One of the hardest things to figure out was how to handle a shared directory that my wife and I use to store bills and paperwork. iCloud Drive’s folder sharing is still only in beta and won’t officially be ready until this fall, and even then my wife historically has been less aggressive about upgrading than me. As an intermediate plan, I decided to make copies of the files I knew I would need continued access to, then disconnect my account from the directory altogether for the time being (my wife retains access), until we can recreate the share on iCloud Drive. It’ll be inconvenient for us to coordinate these items in the meantime, but not insurmountable.

As with any file system in continual use for nearly a decade, my Dropbox account had accumulated a ton of cruft. All in all, it took me three weeks of persistent pruning, bit by bit, to whittle it down from nearly a terabyte to just seventy-eight megabytes. It was annoying, and not at all the way I wanted to spend even a little bit of my life, but then again I had a very nice feeling of satisfaction when I was able to cancel the pending auto-renewal of my Dropbox account, which was set to happen this coming week.
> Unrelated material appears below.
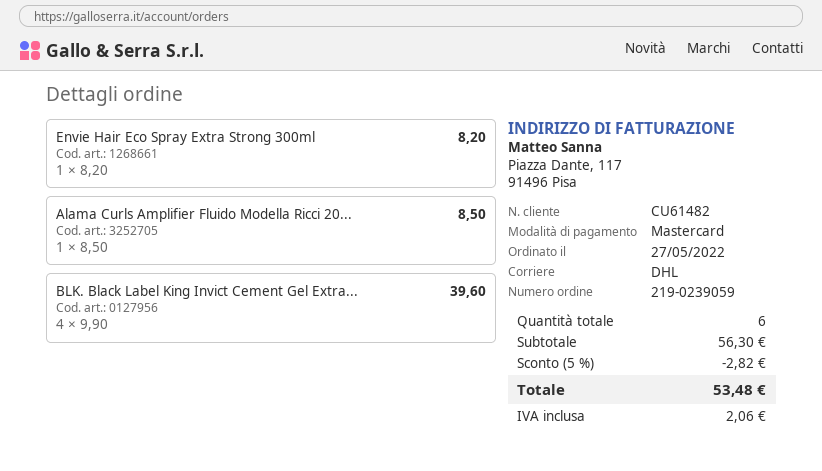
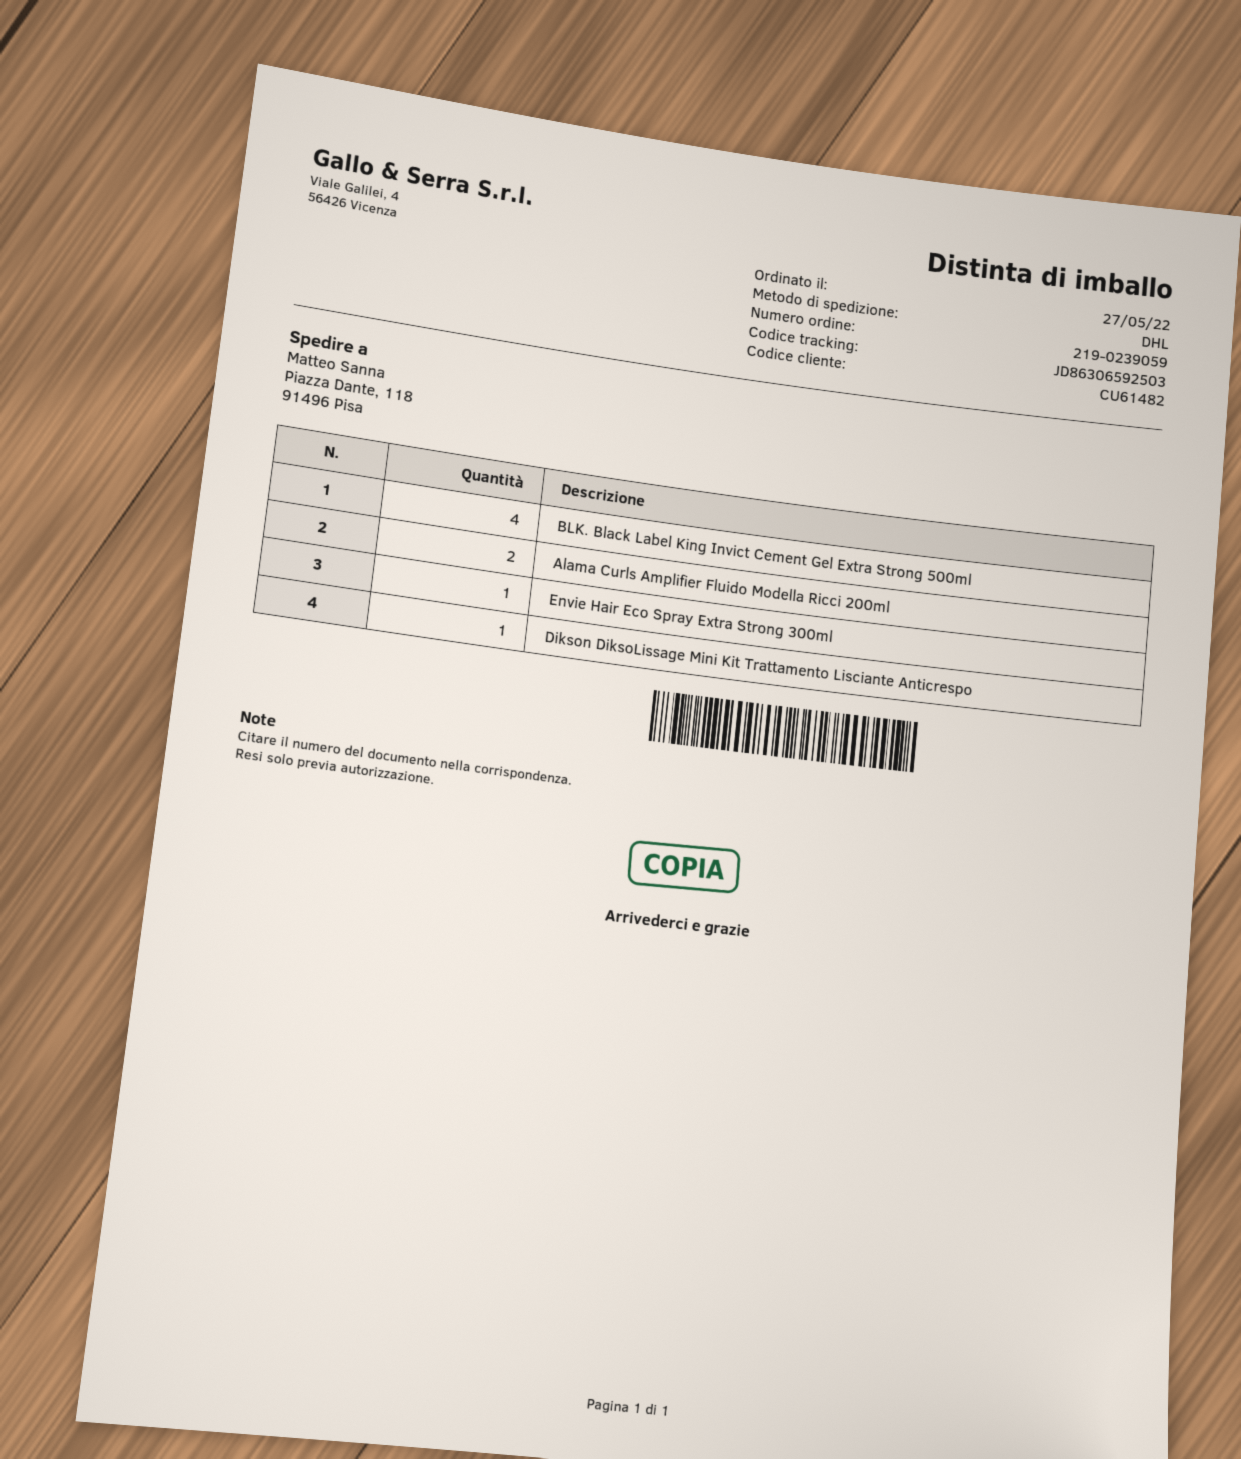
Alama Curls Amplifier Fluido Modella Ricci 20...: 1 -> 2
Dikson DiksoLissage Mini Kit Trattamento Lisciante Anticrespo: none -> 1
More to the point, disconnecting from Dropbox was time consuming, but it wasn’t difficult. Which is to say that although the process was high friction it was relatively straightforward, and not at all technically challenging. At the outset I had expected that switching away from Dropbox would break many parts of my workflow; in practice, very little of it has been disturbed at all, even though the iCloud Drive features that are ostensibly allowing me to switch are still in beta. I’m certainly not extolling the virtues of leaving Dropbox if you find it indispensable in your own work—it’s still the best option if you need to share files across non-Apple platforms. But the relative ease with which I was able to leave it illustrates well Steve Jobs’s famous criticism that Dropbox is a feature, not a product. We often mistakenly believe that software features are irreplaceable but they rarely are, especially in categories as well commoditized as storage.